*** Opening of Data listing ***

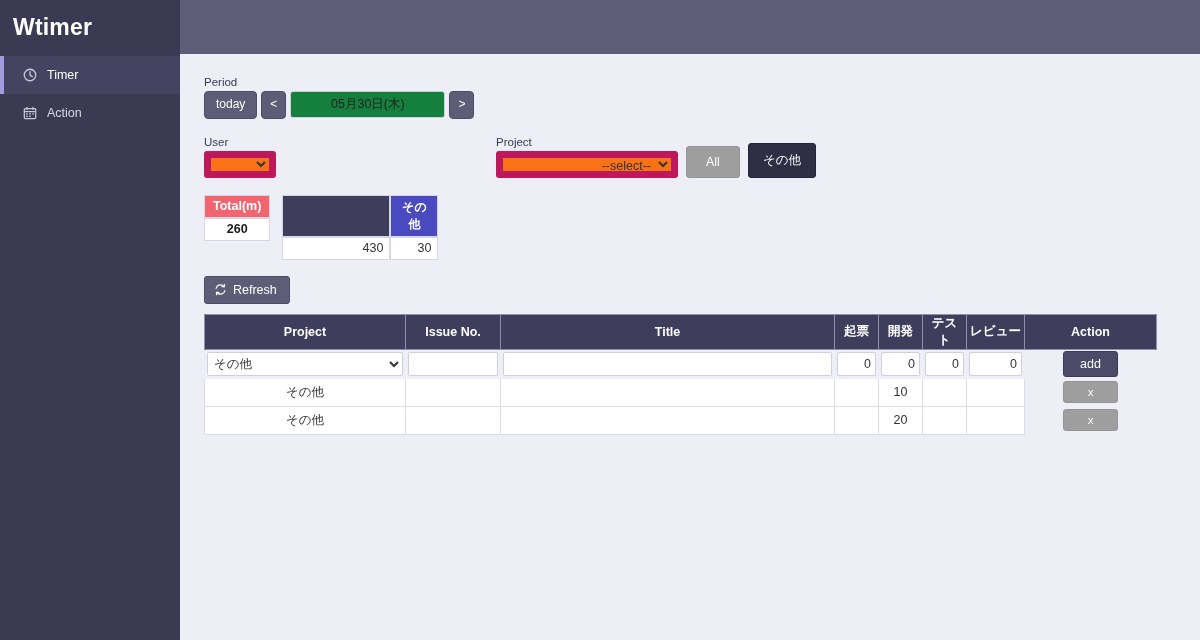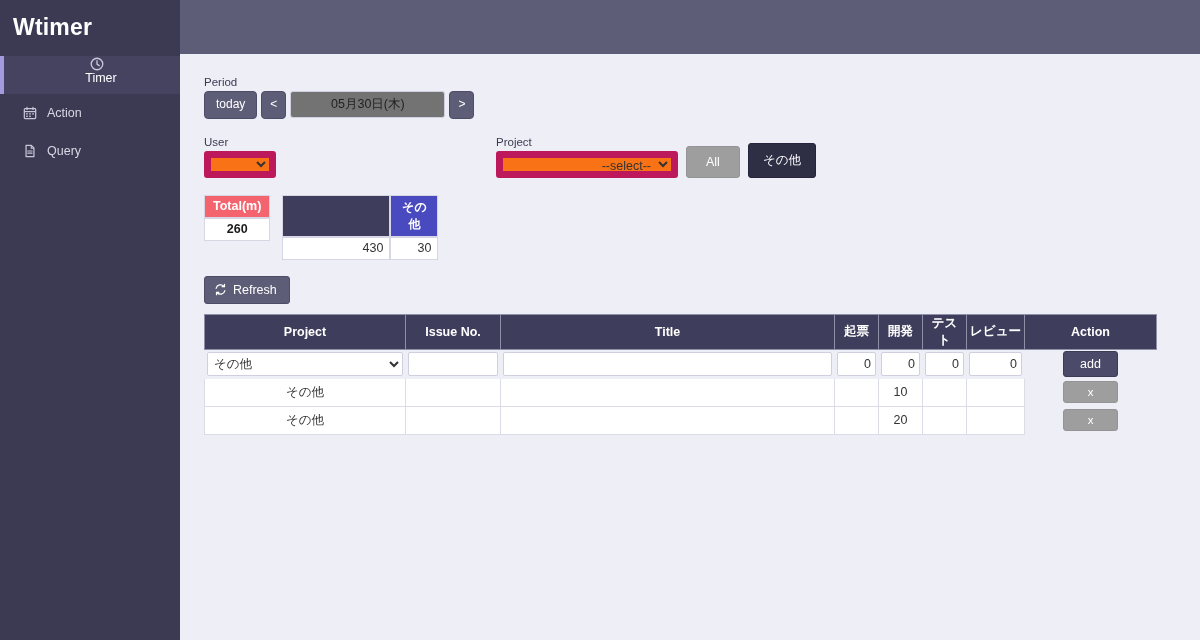--- a/index.html
+++ b/index.html
@@ -40,7 +40,6 @@
   .nav-item.active {
     background: #454360;
     color: #ffffff;
-    flex-direction: column;
   }
   .nav-item.active::before {
     content: "";

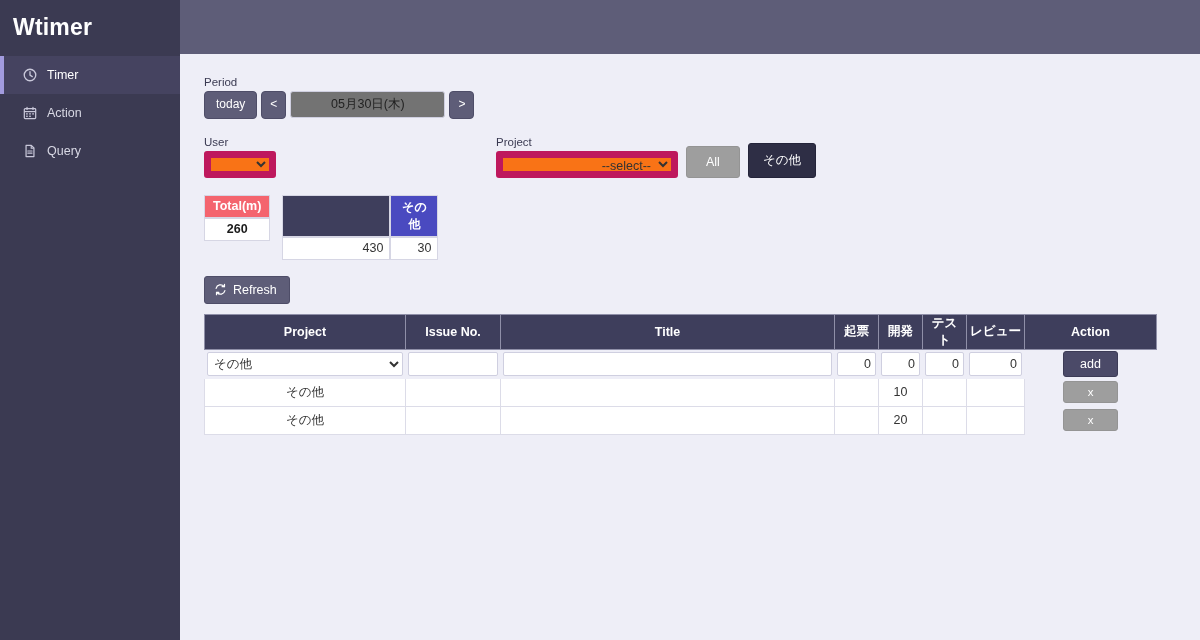--- a/index.html
+++ b/index.html
@@ -93,7 +93,7 @@
     height: 27px;
     border: 1px solid #cfcfe0;
     border-radius: 3px;
-    background: #737373;
+    background: #15803d;
     text-align: center;
     font-size: 12.5px;
     color: #222;

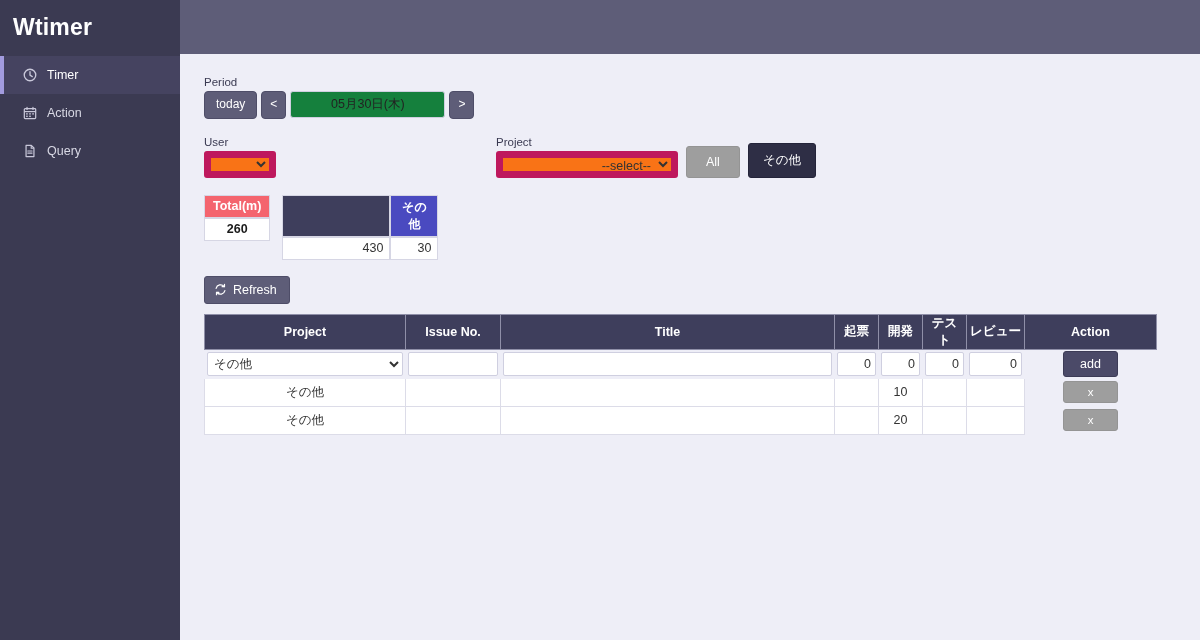--- a/index.html
+++ b/index.html
@@ -308,16 +308,6 @@
         <span class="nav-label">Action</span>
       </div>
 
-      <div class="nav-item">
-        <span class="nav-ico">
-          <svg width="14" height="14" viewBox="0 0 16 16">
-            <path d="M3.5 1.6h6l3 3v9.8h-9z" fill="none" stroke="#c9c8da" stroke-width="1.4" stroke-linejoin="round"></path>
-            <path d="M9.4 1.8v3h3" fill="none" stroke="#c9c8da" stroke-width="1.3"></path>
-            <path d="M5.4 8h5M5.4 10.4h5" stroke="#c9c8da" stroke-width="1.2" stroke-linecap="round"></path>
-          </svg>
-        </span>
-        <span class="nav-label">Query</span>
-      </div>
 
     </nav>
   </aside>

*** Close of Data listing ***

▶ _Description of the task_
Could you count how many lines in the records contain the word "border"? Only the number is needed.

▶ _Answer section_
2